Silage bale wrap is exempt from the proposed plastic packing tax, which will come into effect in the UK on April 1st, 2022.
HMRC issued guidance over Christmas that listed silage wrap as ‘packaging’ for the first time, meaning it would be subject to the plastic packaging levy.
However, it revised this decision following strong opposition from farm lobby groups.
One such organisation, the NFU, claims that this would have resulted in a £200-a-tonne tax. It previously warned that “much of the cost was likely to have been passed on to farmers”.
The NFU challenged the decision in briefings to MPs and during a meeting between NFU President Minette Batters and Treasury Minister, Helen Whatley.
It said the primary role of silage wrap was to ensure silage fermentation, which exempted it from the packaging levy.
The Green Tractor Scheme estimated that the tax would increase the cost of farm film by £5/roll. It stressed that the tax on silage film could have resulted in the “collapse” of its recycling scheme.
Previously, Mark Webb, chair of The Green Tractor Scheme, argued that “silage plastic is not classed as packaging plastic”.
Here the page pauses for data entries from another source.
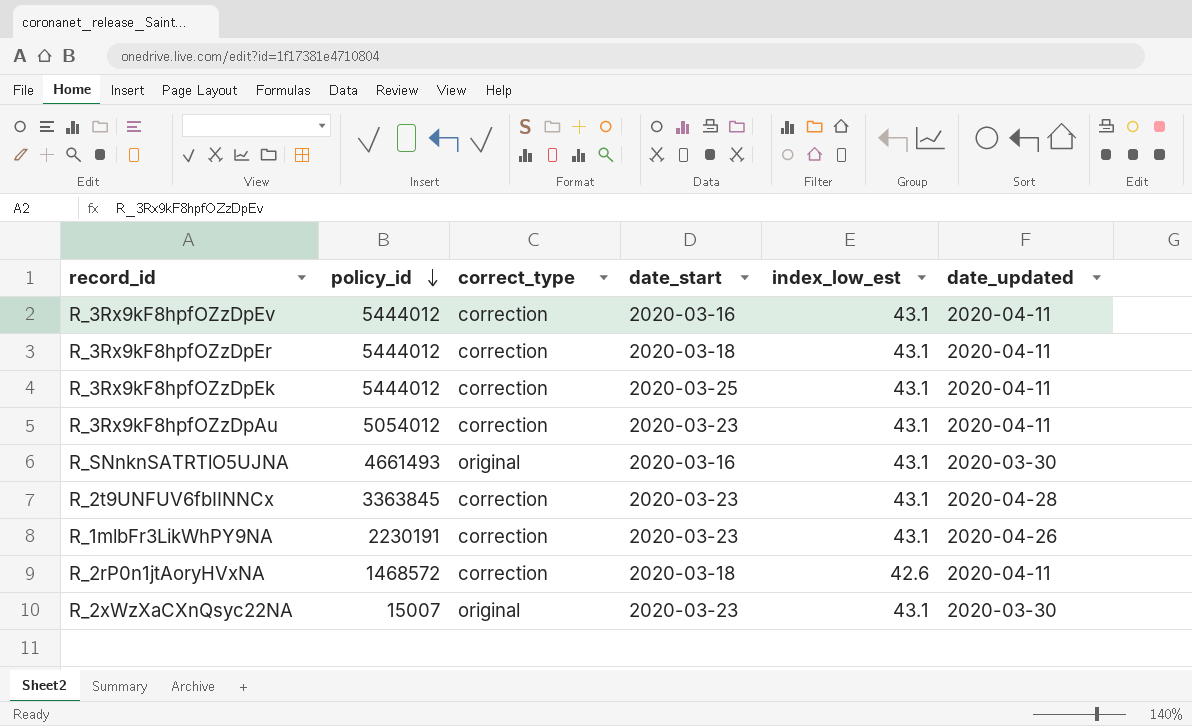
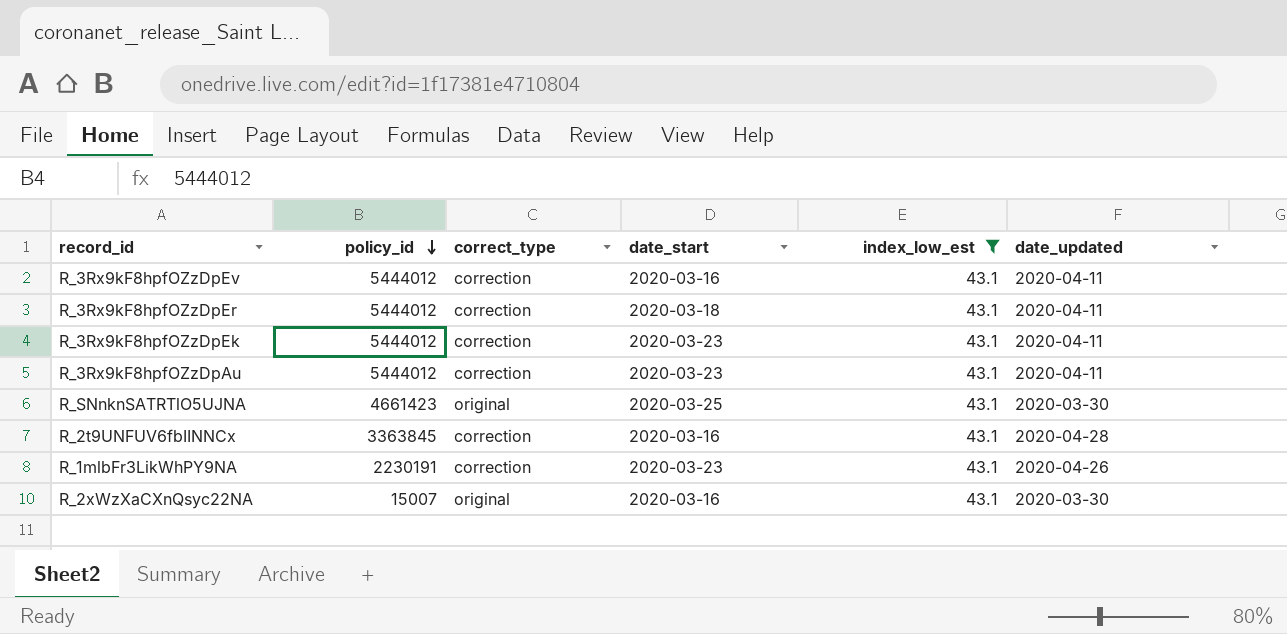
filter: none -> index_low_est = 43.1
R_3Rx9kF8hpfOZzDpEk | date_start: 2020-03-25 -> 2020-03-23
R_3Rx9kF8hpfOZzDpAu | policy_id: 5054012 -> 5444012
R_SNnknSATRTlO5UJNA | policy_id: 4661493 -> 4661423
R_SNnknSATRTlO5UJNA | date_start: 2020-03-16 -> 2020-03-25
R_2t9UNFUV6fbIINNCx | date_start: 2020-03-23 -> 2020-03-16
R_2xWzXaCXnQsyc22NA | date_start: 2020-03-23 -> 2020-03-16

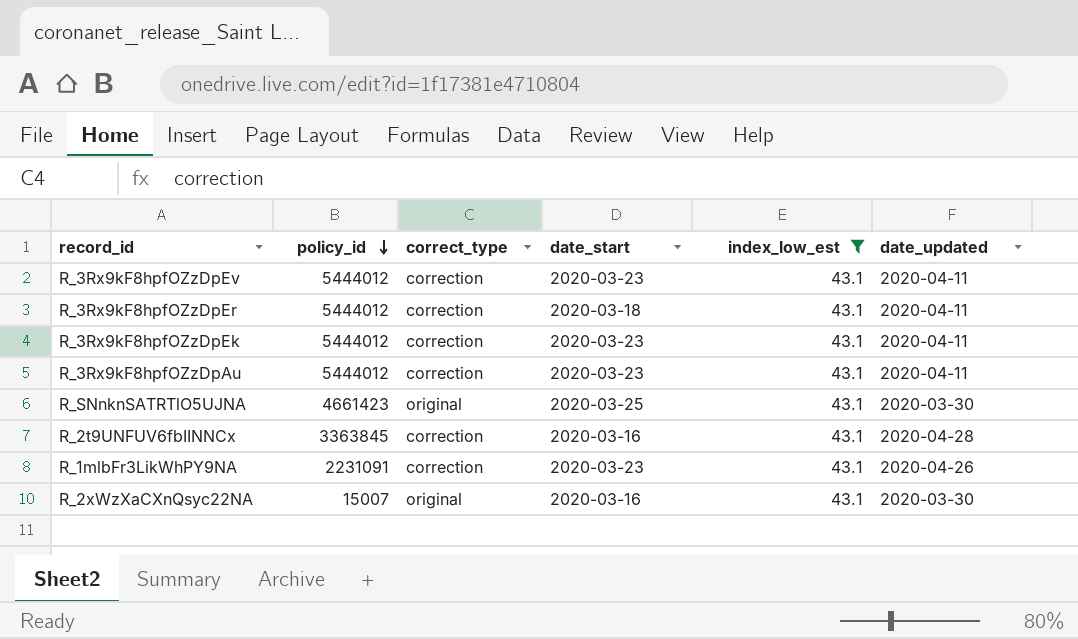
R_3Rx9kF8hpfOZzDpEv | date_start: 2020-03-16 -> 2020-03-23
R_1mlbFr3LikWhPY9NA | policy_id: 2230191 -> 2231091

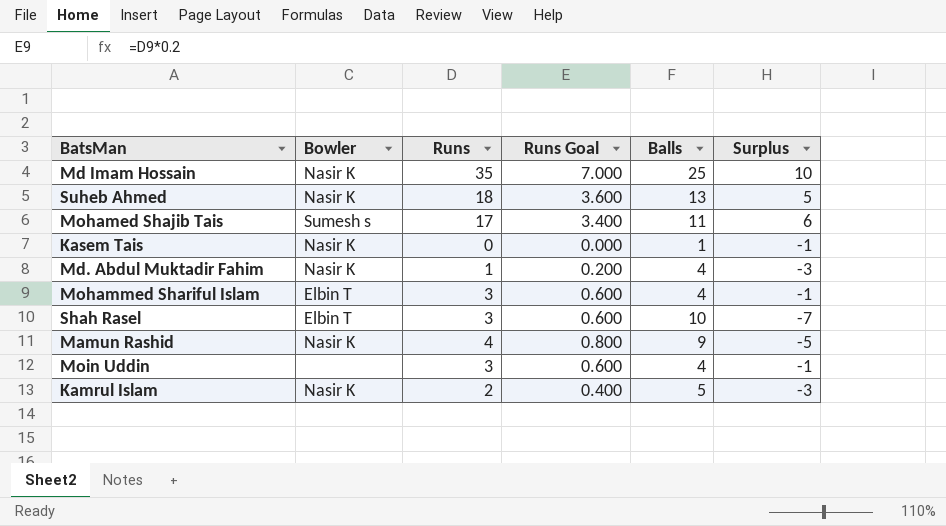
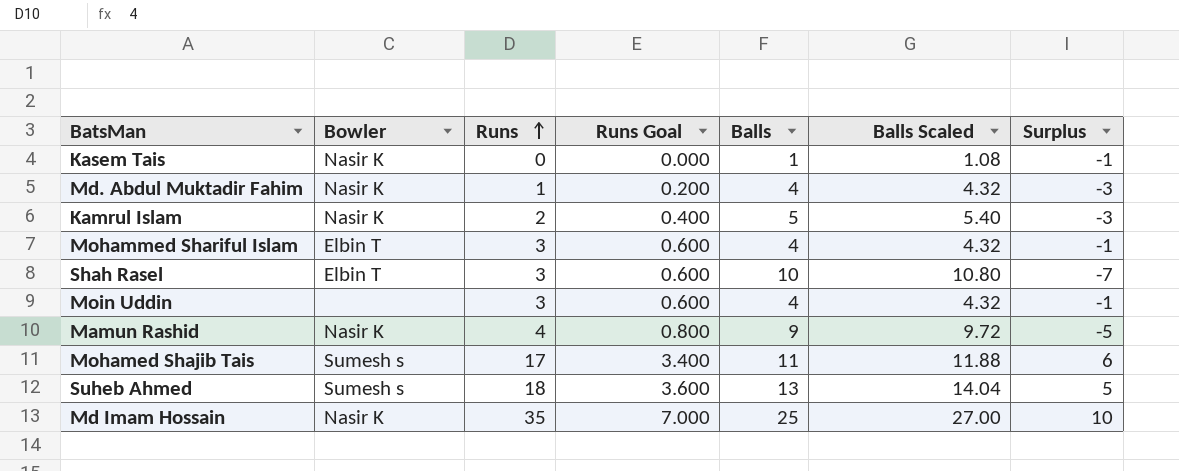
row order: none -> Runs ascending
column Balls Scaled | formula: none -> [Balls] * 1.08
Suheb Ahmed | Bowler: Nasir K -> Sumesh s

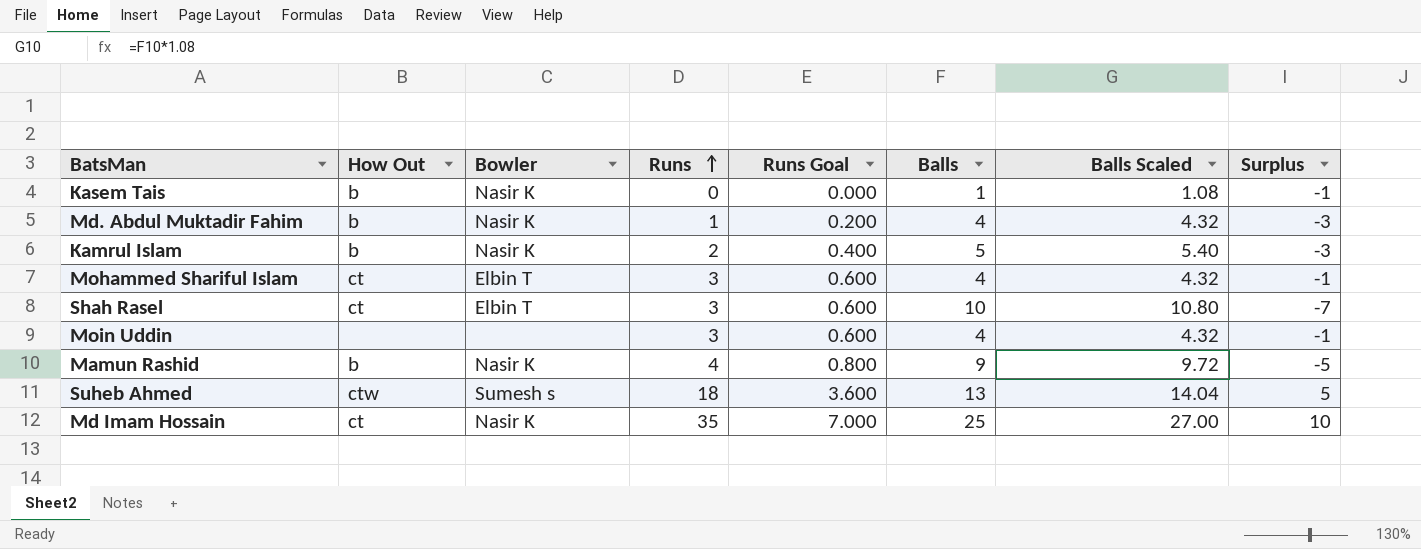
column How Out | position: none -> 2
row Mohamed Shajib Tais: Sumesh s | 17 | 3.400 | 11 | 11.88 | 6 -> none

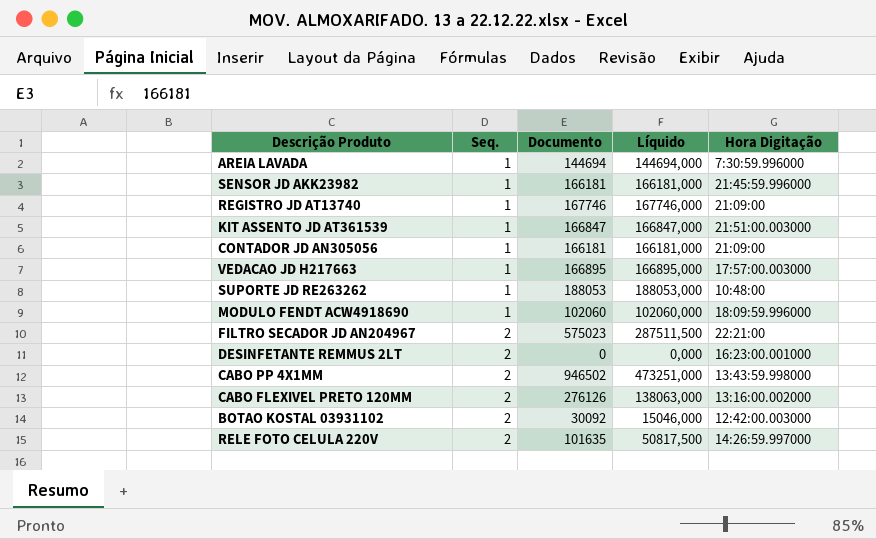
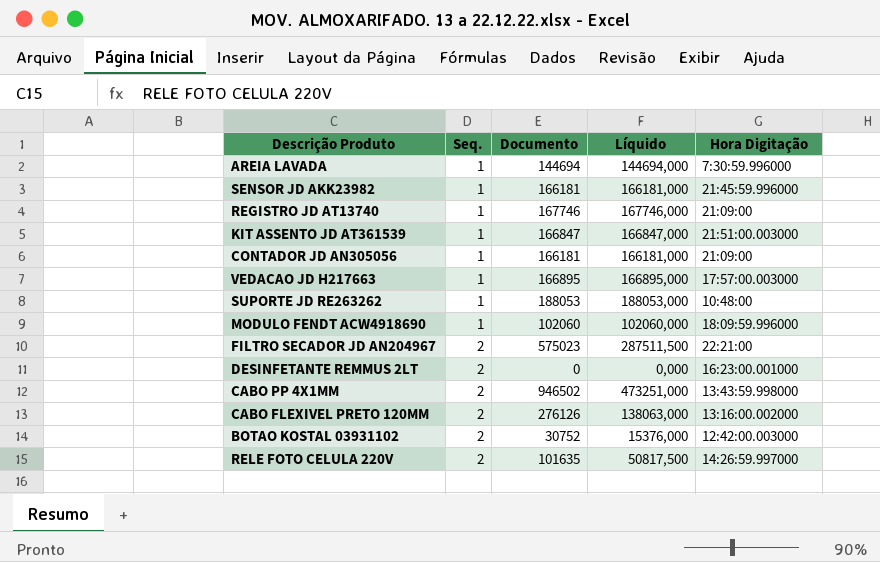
BOTAO KOSTAL 03931102 | Documento: 30092 -> 30752
BOTAO KOSTAL 03931102 | Líquido: 15046,000 -> 15376,000

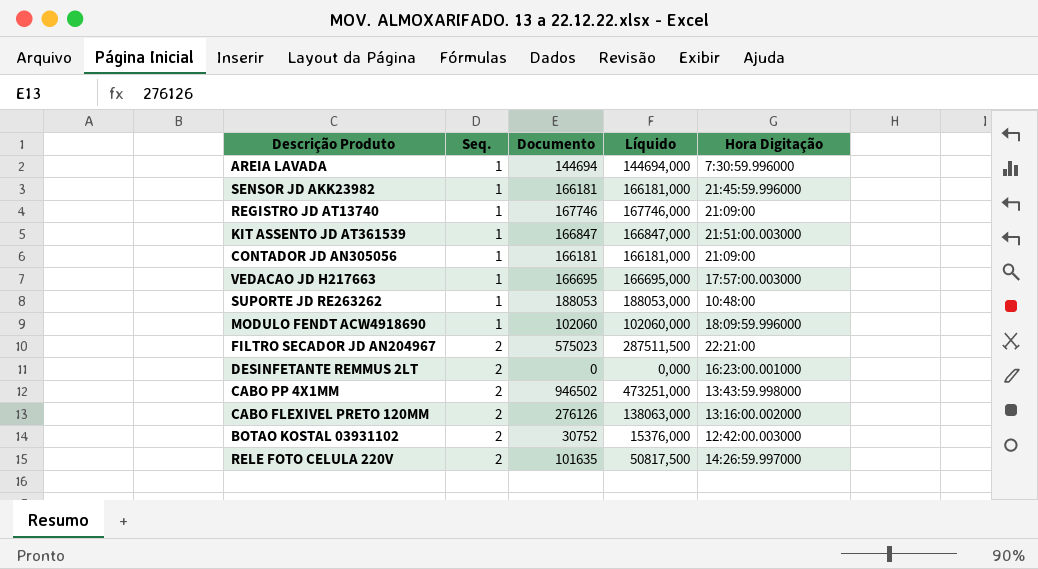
VEDACAO JD H217663 | Documento: 166895 -> 166695
VEDACAO JD H217663 | Líquido: 166895,000 -> 166695,000

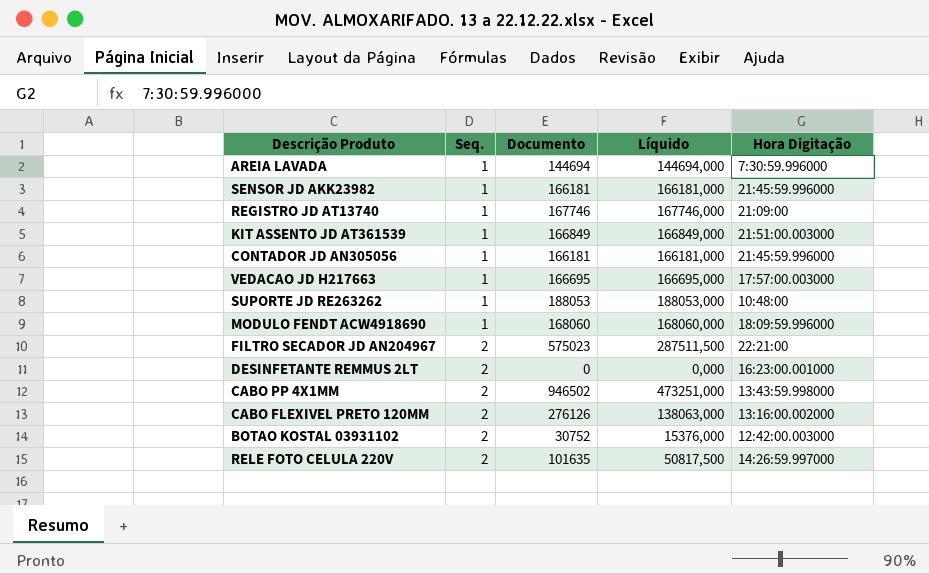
KIT ASSENTO JD AT361539 | Documento: 166847 -> 166849
KIT ASSENTO JD AT361539 | Líquido: 166847,000 -> 166849,000
CONTADOR JD AN305056 | Hora Digitação: 21:09:00 -> 21:45:59.996000
MODULO FENDT ACW4918690 | Documento: 102060 -> 168060
MODULO FENDT ACW4918690 | Líquido: 102060,000 -> 168060,000

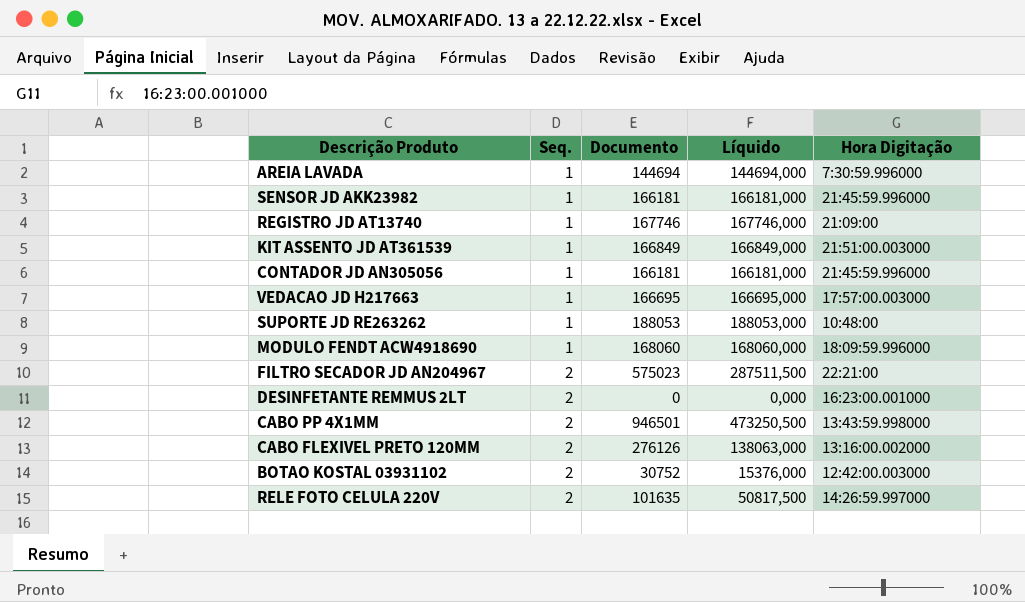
CABO PP 4X1MM | Documento: 946502 -> 946501
CABO PP 4X1MM | Líquido: 473251,000 -> 473250,500

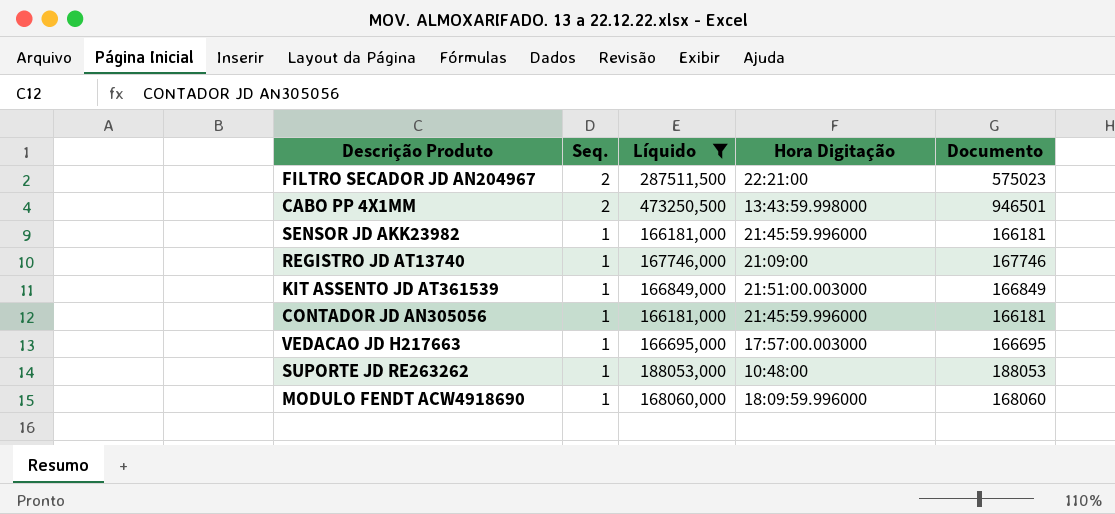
filter: none -> Líquido >= 166181,000
row order: Seq. ascending -> Seq. descending
column Documento | position: 3 -> 5

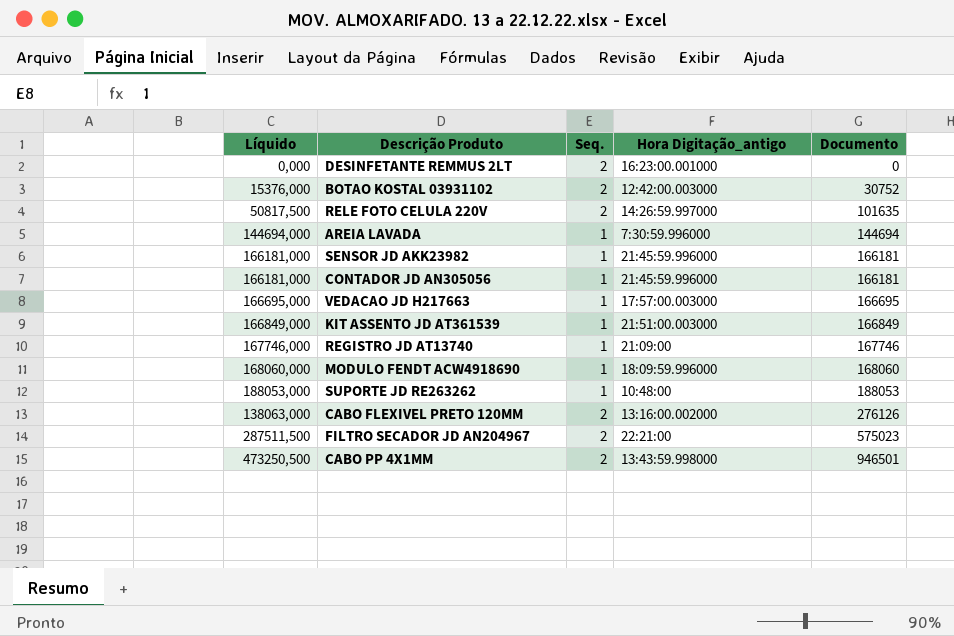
filter: Líquido >= 166181,000 -> none
row order: Seq. descending -> Documento ascending
column Líquido | position: 3 -> 1
column name: Hora Digitação -> Hora Digitação_antigo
He explained that its “primary purpose is to protect the silage and help it mature into a valuable feedstock for feeding their animals”.
Silage bale wrap tax
In a statement on Thursday, January 27th, 2022, a spokesperson for Her Majesty’s Revenue and Customs (HMRC), said:
“Following careful analysis regarding the unique properties of silage film, HMRC can confirm that although silage film is within the scope of the tax, it falls under an existing exemption in Finance Act 2021 for packaging that is permanently set aside for a non-packaging function (section 52(6)(a)).
“This exemption intends to exclude items from the tax which meet the definition of a packaging component but are manufactured or imported for a different primary purpose.”
“HMRC will shortly publish updated guidance which will reflect this position,” the spokesperson added.
In a letter of response to the NFU, the Treasury said:
“Following further careful analysis, HMRC has confirmed that silage film falls under an exemption.”
“Representations made by you and others have demonstrated that it is a highly specialised product, the primary purpose of which is to enable fermentation.”
Following the announcement, NFU deputy president, Stuart Roberts, called on the government to support improvements to domestic recycling of more contaminated plastic feedstocks such as silage wrap.
“This could improve the circular waste economy and minimise costs for recycling plastics used on farms,” Robert said.
“In the longer term, we are also calling for further support to develop affordable, technically suitable silage films produced with more recycled content or from bio-based alternatives,” he concluded.